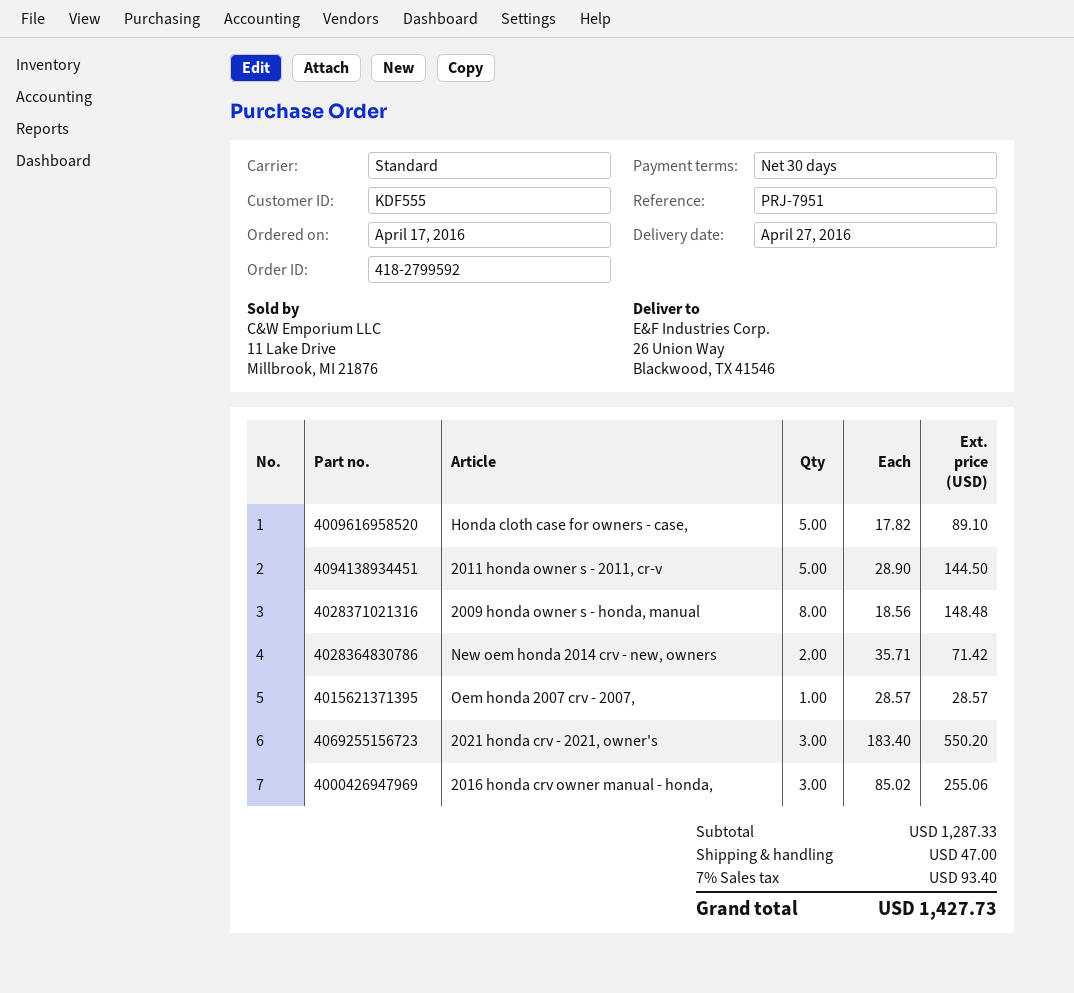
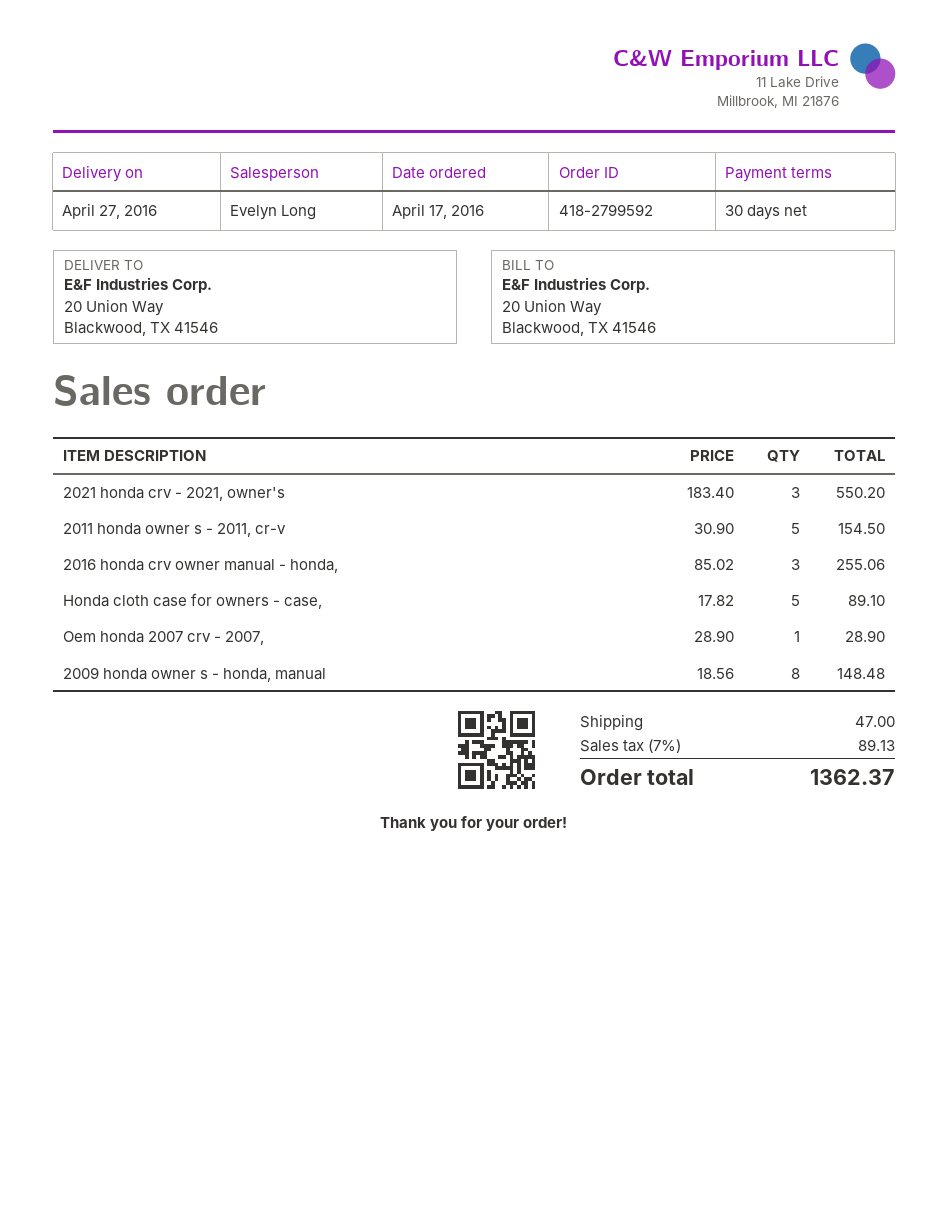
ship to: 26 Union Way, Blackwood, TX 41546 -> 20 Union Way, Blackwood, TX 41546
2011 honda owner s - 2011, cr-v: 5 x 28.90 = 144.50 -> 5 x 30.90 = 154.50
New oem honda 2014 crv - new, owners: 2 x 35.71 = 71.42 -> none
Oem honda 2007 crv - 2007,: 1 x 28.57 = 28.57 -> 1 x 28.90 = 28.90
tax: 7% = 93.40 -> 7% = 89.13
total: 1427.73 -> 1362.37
==
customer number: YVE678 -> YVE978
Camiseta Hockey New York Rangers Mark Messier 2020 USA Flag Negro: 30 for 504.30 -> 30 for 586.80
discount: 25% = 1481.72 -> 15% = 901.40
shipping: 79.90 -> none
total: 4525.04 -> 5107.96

- **WHAT TO WORK ON**
Retype only the stretch of lines above starting at the one with "ship to: 26" and stopping at the one with "total: 1427.73 -> 1362.37", exactly as written, with both kept.

- **WRITTEN RESPONSE**
ship to: 26 Union Way, Blackwood, TX 41546 -> 20 Union Way, Blackwood, TX 41546
2011 honda owner s - 2011, cr-v: 5 x 28.90 = 144.50 -> 5 x 30.90 = 154.50
New oem honda 2014 crv - new, owners: 2 x 35.71 = 71.42 -> none
Oem honda 2007 crv - 2007,: 1 x 28.57 = 28.57 -> 1 x 28.90 = 28.90
tax: 7% = 93.40 -> 7% = 89.13
total: 1427.73 -> 1362.37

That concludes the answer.